I’m not an insane smartphone multitasker, going from app to app to app for hours on end. For my uses, the Galaxy S8 Active was ready and able. Once on the home screen, whatever app I needed opened in a flash, so I could get in, get my business done, and get on with my day.

Putting the Galaxy S8 Active through its paces in Geekbench 4, it scored a single-core CPU score of 1,824 and a multi-core score of 6,130. A second test resulted in slightly higher scores of 1,862 for single core and 6,383 for multi-core. While these are fast, they lag behind our tests of the Galaxy S8 and Galaxy Note 8 and my own tests of my OnePlus 5. All the same, it never felt slow loading apps and switching between them, so it’s hard to give the benchmark scores too much thought.

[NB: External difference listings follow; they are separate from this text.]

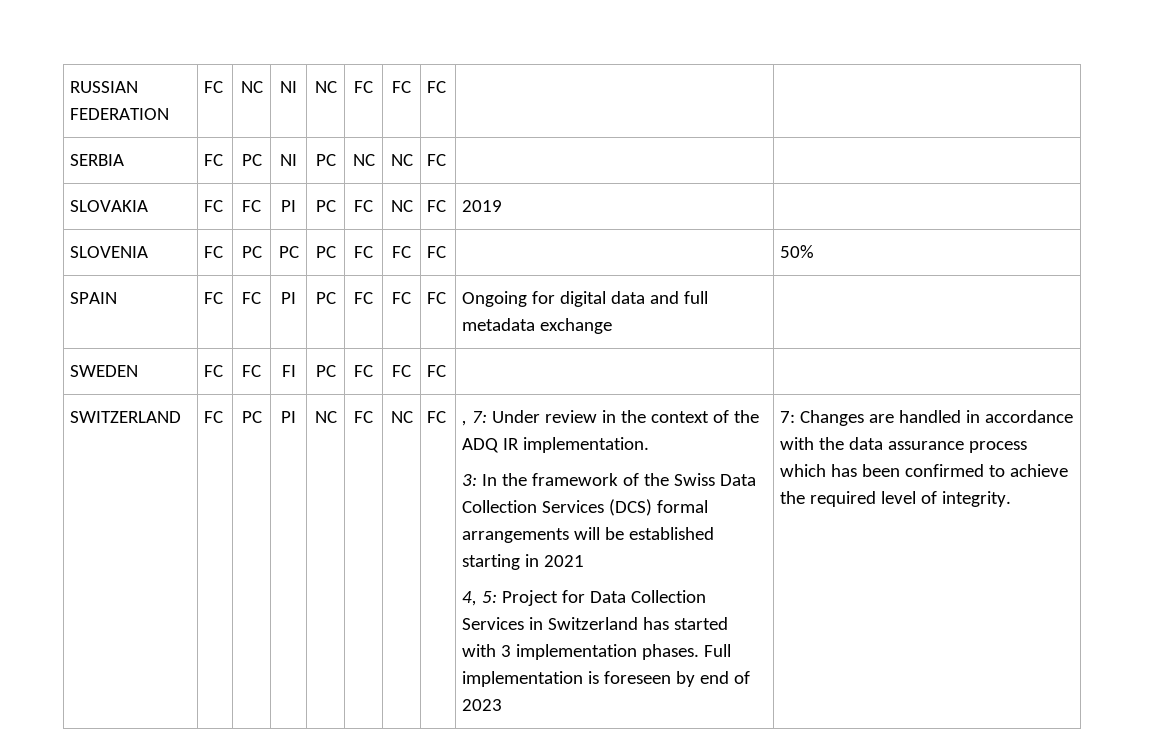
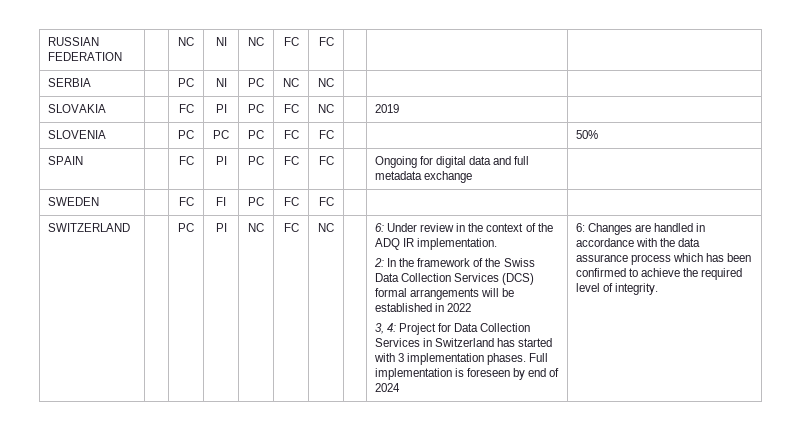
- RUSSIAN FEDERATION | FC | NC | NI | NC | FC | FC | FC | |
+ RUSSIAN FEDERATION | | NC | NI | NC | FC | FC | | |
- SERBIA | FC | PC | NI | PC | NC | NC | FC | |
+ SERBIA | | PC | NI | PC | NC | NC | | |
- SLOVAKIA | FC | FC | PI | PC | FC | NC | FC | 2019 |
+ SLOVAKIA | | FC | PI | PC | FC | NC | | 2019 |
- SLOVENIA | FC | PC | PC | PC | FC | FC | FC | | 50%
+ SLOVENIA | | PC | PC | PC | FC | FC | | | 50%
- SPAIN | FC | FC | PI | PC | FC | FC | FC | Ongoing for digital data and full metadata exchange |
+ SPAIN | | FC | PI | PC | FC | FC | | Ongoing for digital data and full metadata exchange |
- SWEDEN | FC | FC | FI | PC | FC | FC | FC | |
+ SWEDEN | | FC | FI | PC | FC | FC | | |
- SWITZERLAND | FC
+ SWITZERLAND
- FC | , 7: Under review in the context of the ADQ IR implementation.
+ 6: Under review in the context of the ADQ IR implementation.
- 3: In the framework of the Swiss Data Collection Services (DCS) formal arrangements will be established starting in 2021
- 4, 5: Project for Data Collection Services in Switzerland has started with 3 implementation phases.
+ 2: In the framework of the Swiss Data Collection Services (DCS) formal arrangements will be established in 2022
+ 3, 4: Project for Data Collection Services in Switzerland has started with 3 implementation phases.
- Full implementation is foreseen by end of 2023 | 7: Changes are handled in accordance with the data assurance process which has been confirmed to achieve the required level of integrity.
+ Full implementation is foreseen by end of 2024 | 6: Changes are handled in accordance with the data assurance process which has been confirmed to achieve the required level of integrity.

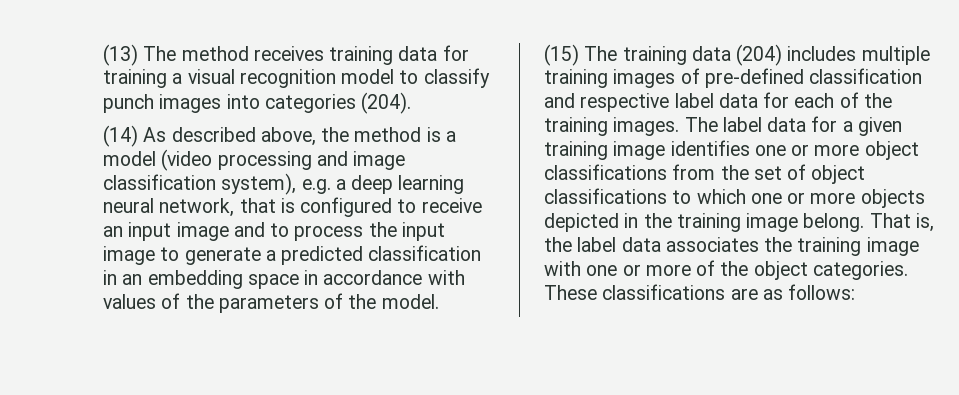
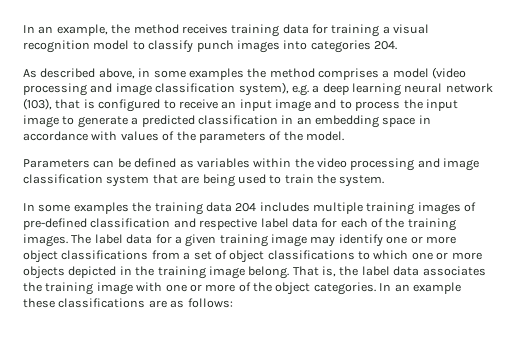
- (13) The method receives training data for training a visual recognition model to classify punch images into categories (204).
- (14) As described above, the method is a model (video processing and image classification system), e.g. a deep learning neural network, that is configured to receive an input image and to process the input image to generate a predicted classification in an embedding space in accordance with values of the parameters of the model.
+ In an example, the method receives training data for training a visual recognition model to classify punch images into categories 204.
+ As described above, in some examples the method comprises a model (video processing and image classification system), e.g. a deep learning neural network (103), that is configured to receive an input image and to process the input image to generate a predicted classification in an embedding space in accordance with values of the parameters of the model.
- (15) The training data (204) includes multiple training images of pre-defined classification and respective label data for each of the training images.
+ Parameters can be defined as variables within the video processing and image classification system that are being used to train the system.
+ In some examples the training data 204 includes multiple training images of pre-defined classification and respective label data for each of the training images.
- The label data for a given training image identifies one or more object classifications from the set of object classifications to which one or more objects depicted in the training image belong.
+ The label data for a given training image may identify one or more object classifications from a set of object classifications to which one or more objects depicted in the training image belong.
- These classifications are as follows:
+ In an example these classifications are as follows:

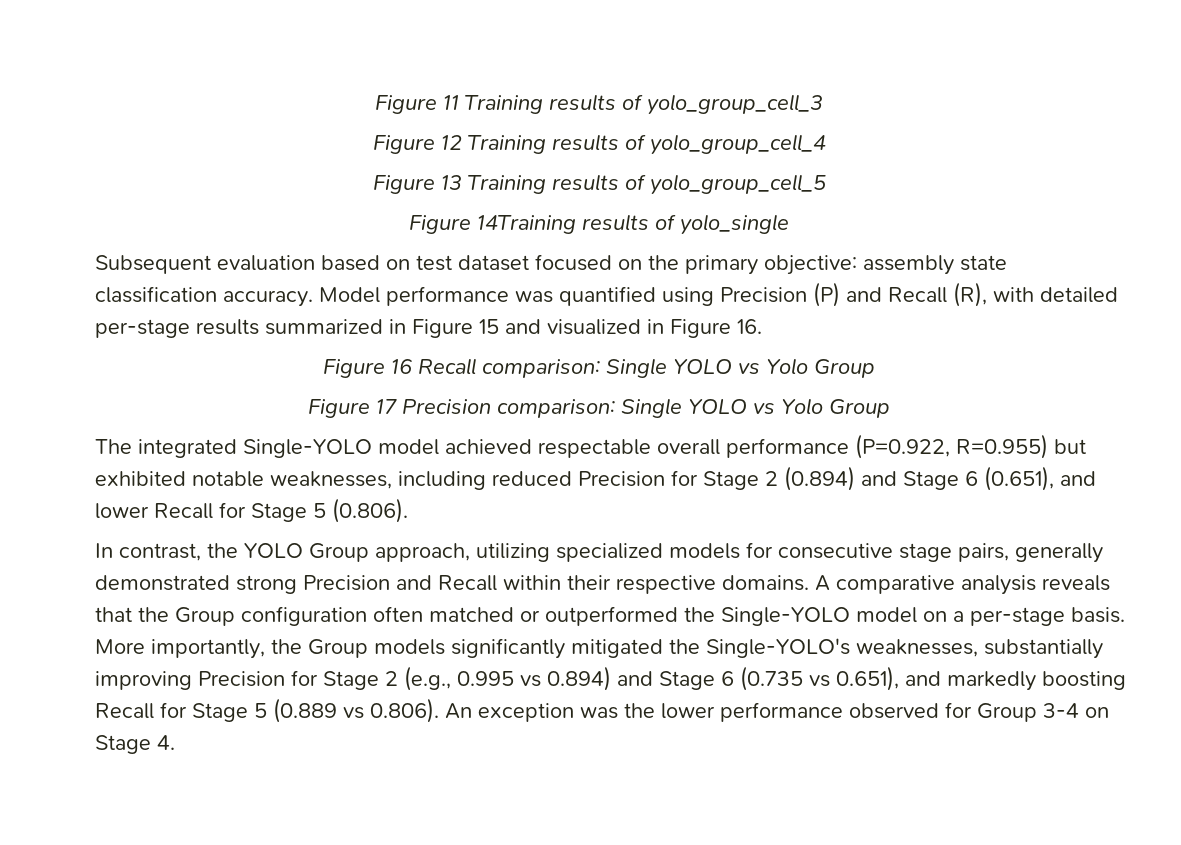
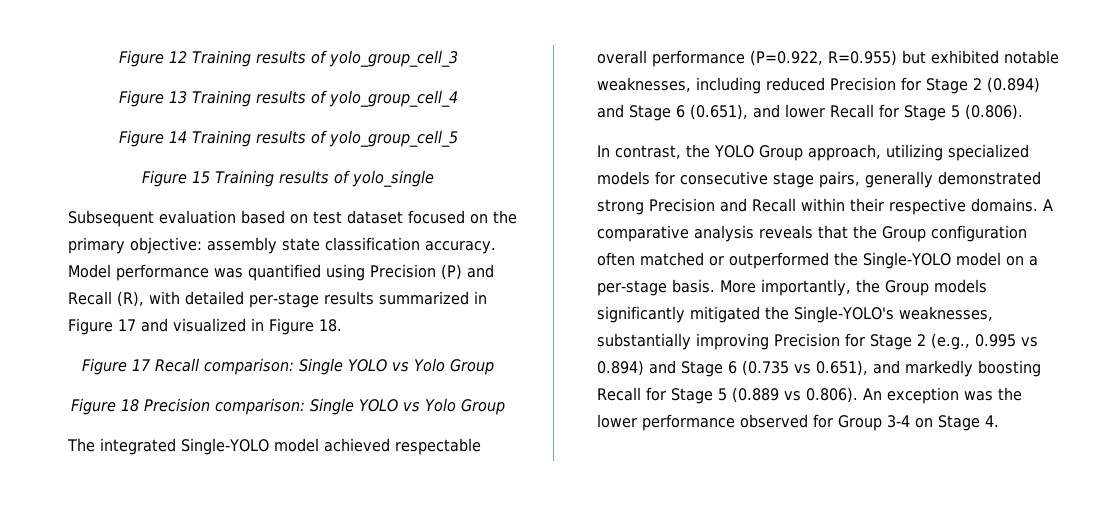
- Figure 11 Training results of yolo_group_cell_3
+ Figure 12 Training results of yolo_group_cell_3
- Figure 12 Training results of yolo_group_cell_4
+ Figure 13 Training results of yolo_group_cell_4
- Figure 13 Training results of yolo_group_cell_5
+ Figure 14 Training results of yolo_group_cell_5
- Figure 14Training results of yolo_single
+ Figure 15 Training results of yolo_single
- Model performance was quantified using Precision (P) and Recall (R), with detailed per-stage results summarized in Figure 15 and visualized in Figure 16.
- Figure 16 Recall comparison: Single YOLO vs Yolo Group
+ Model performance was quantified using Precision (P) and Recall (R), with detailed per-stage results summarized in Figure 17 and visualized in Figure 18.
+ Figure 17 Recall comparison: Single YOLO vs Yolo Group
- Figure 17 Precision comparison: Single YOLO vs Yolo Group
+ Figure 18 Precision comparison: Single YOLO vs Yolo Group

Thanks to the high-quality display and high-performance Snapdragon 835, the Galaxy S8 Active handled Android games easily, loading them up in what felt like reasonable times, and playing with no noticeable slow-downs. Video also ran smoothly, with the display continuing to demonstrate its greatness, though it wasn’t comfortable to hold the phone up for long streaming sessions. The speaker at the base of the phone was enough to fill a quiet room with tunes, but isn’t a bluetooth speaker replacement for bike commuters, as it can’t compete with even a single passing car. 

Interface and reliability

  • App Drawer is readily organizable, but starts off messy
  • Bixby is all too easy to access, while Notification Shade is too hard
  • On-screen buttons get in the way
  • Doesn’t make improvements on stock Android

Anyone coming from another Samsung smartphone is going to feel plenty comfortable with the interface of the Galaxy S8 Active, as will the larger Android community, too. While it no longer has the physical buttons at the bottom of the device, it replaces them with on-screen buttons. Thankfully, it even allows you to switch the position of the Back and App Switch buttons in case you’re used to having them the other way around. One unfortunate problem with the onscreen buttons is that they sometimes appear on top of buttons in apps, rather than pushing up the app’s content.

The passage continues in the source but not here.